Abstract

Transparent hood-assisted colonoscopy (TAC) has been reported to improve the cecal insertion rate and adenoma detection rate (ADR). An endoscopic cap (Endocuff) with two rows of soft wings was recently developed to improve ADR, by flattening the mucosal folds during withdrawal. This randomized prospective control study aimed to compare ADR between Endocuff-assisted colonoscopy (EAC) and TAC. A total of 513 patients undergoing colon adenoma screening were included. EAC was performed in 256 patients and TAC in 260 patients. Cecal intubation rate, cecal intubation time, ADR, and mean adenoma number per patient (MAP) were investigated in both groups (clinical trial registration: UMIN000016278). We excluded six patients in the EAC group and two patients in the TAC group because of colonic stenosis due to colonic adenocarcinomas. Finally, 250 patients (151 men/99 women, median age 62.1years) were assigned to EAC and 258 patients (165 men/93 women, median age 64.3years) were assigned to TAC. There were no significant differences in cecal intubation rate, intubation time, withdrawal time, and cleanliness score between groups.
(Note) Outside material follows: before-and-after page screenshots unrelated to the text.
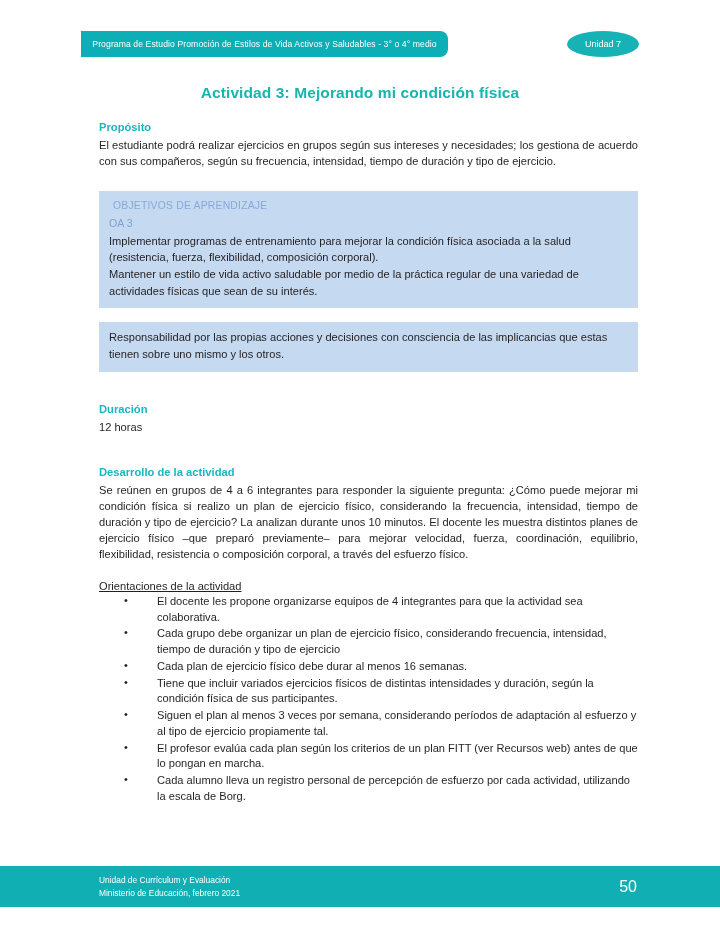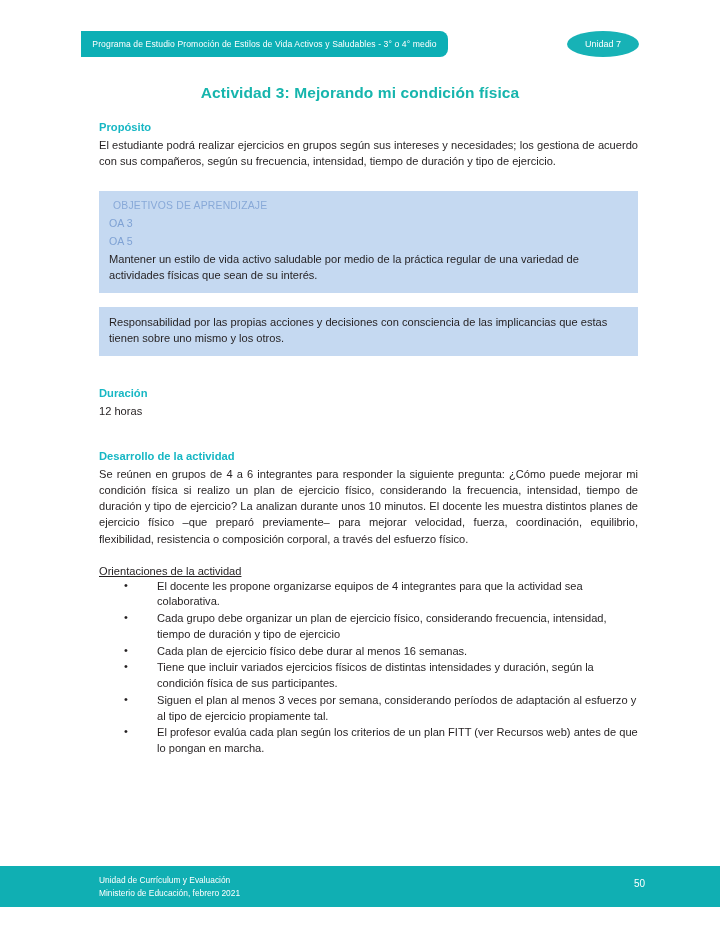"Implementar programas de entrenamiento" p.box-text { html: none -> <p>Implementar programas de entrenamiento para mejorar la condición física asociada a la salud (resistencia, fuerza, flexibilidad, composición corporal).</p> }
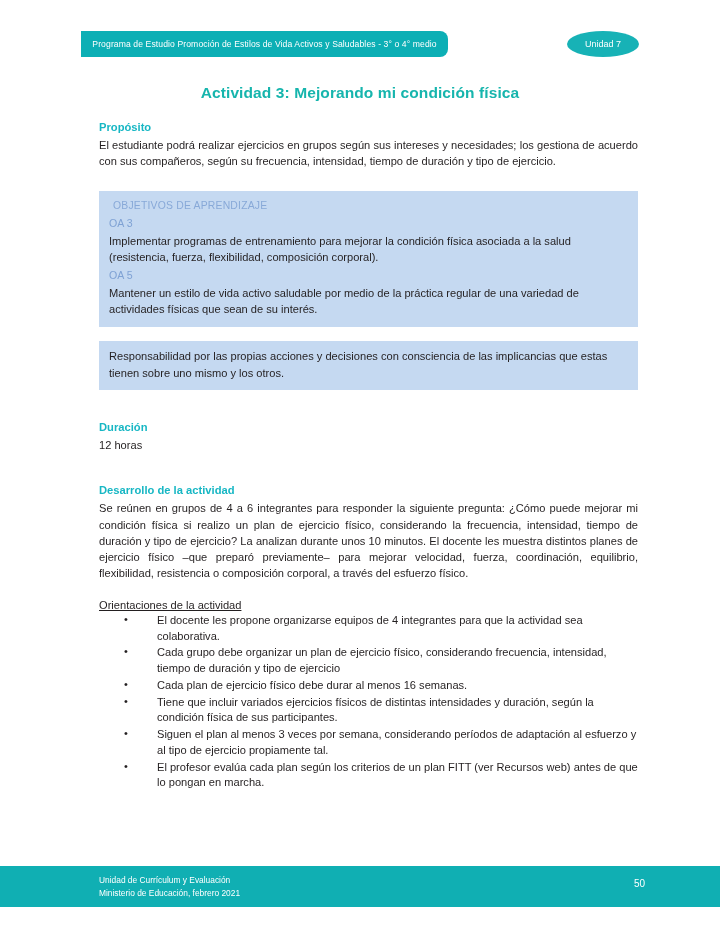"OA 5" p.box-sublabel { html: <p>OA 5</p> -> none }
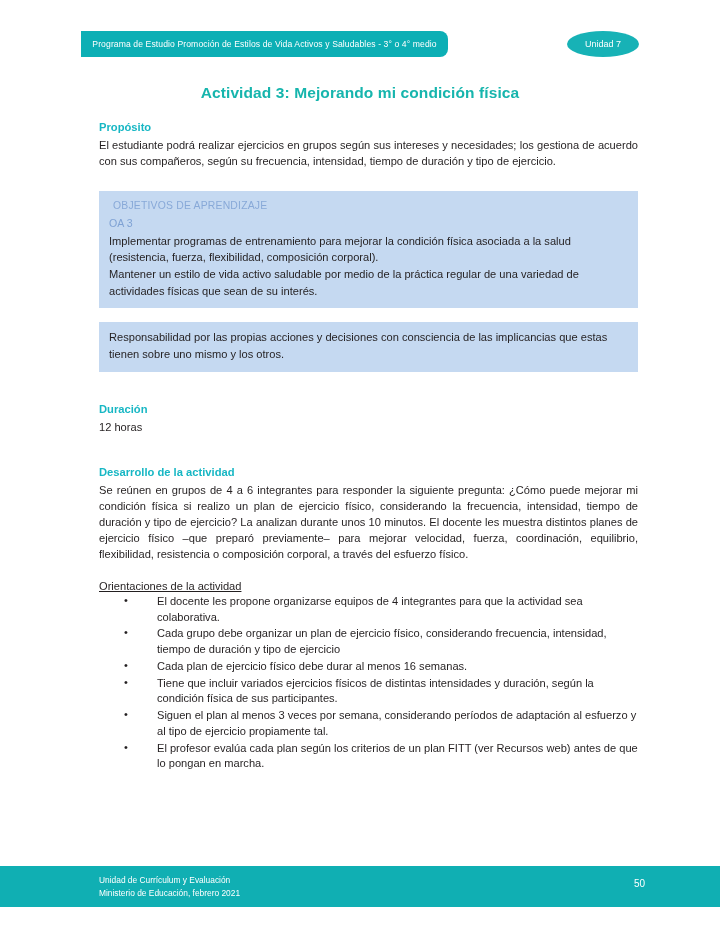"Cada alumno lleva un registro" li { html: none -> <li>Cada alumno lleva un registro personal de percepción de esfuerzo por cada actividad, utilizando la escala de Borg.</li> }
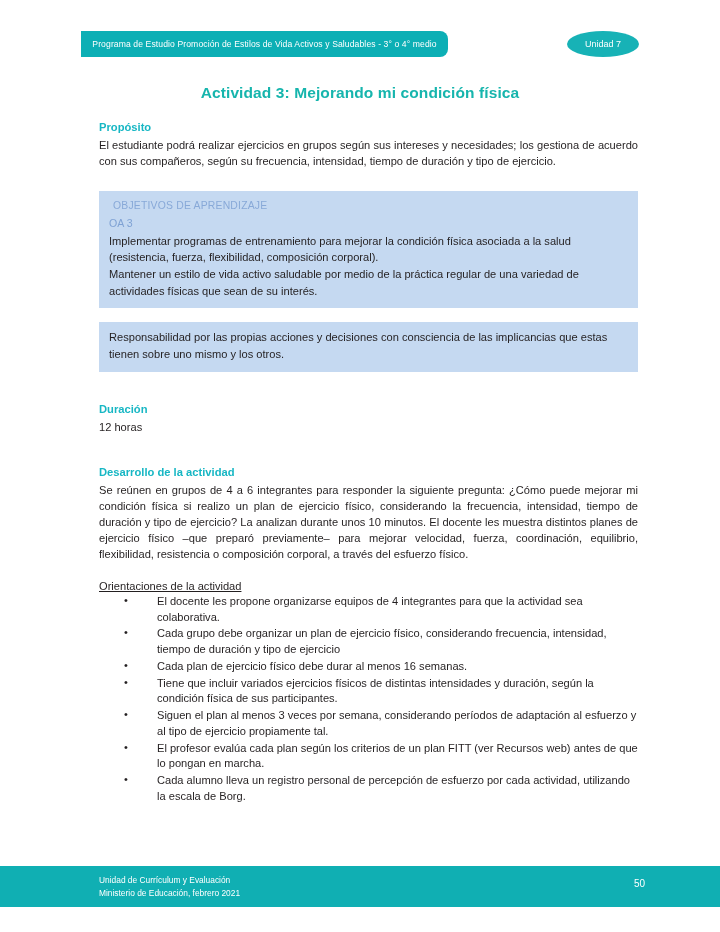"50" .footer-page { font-size: 10px -> 16px; right: 75px -> 83px }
The ADR was 50.8% in EAC and 52.7% in TAC, with no significant difference (P=0.666). The MAP was 1.35 in EAC and 1.20 in TAC, with no significant difference (P=0.126). However, The MAP of diminutive adenomas (<5mm) tended to be higher in EAC than in TAC (P=0.077). There was no significant difference in MAP in each segment between groups. Endocuff-assisted colonoscopy might be equivalent to TAC in cecal intubation time, ADR, and MAP.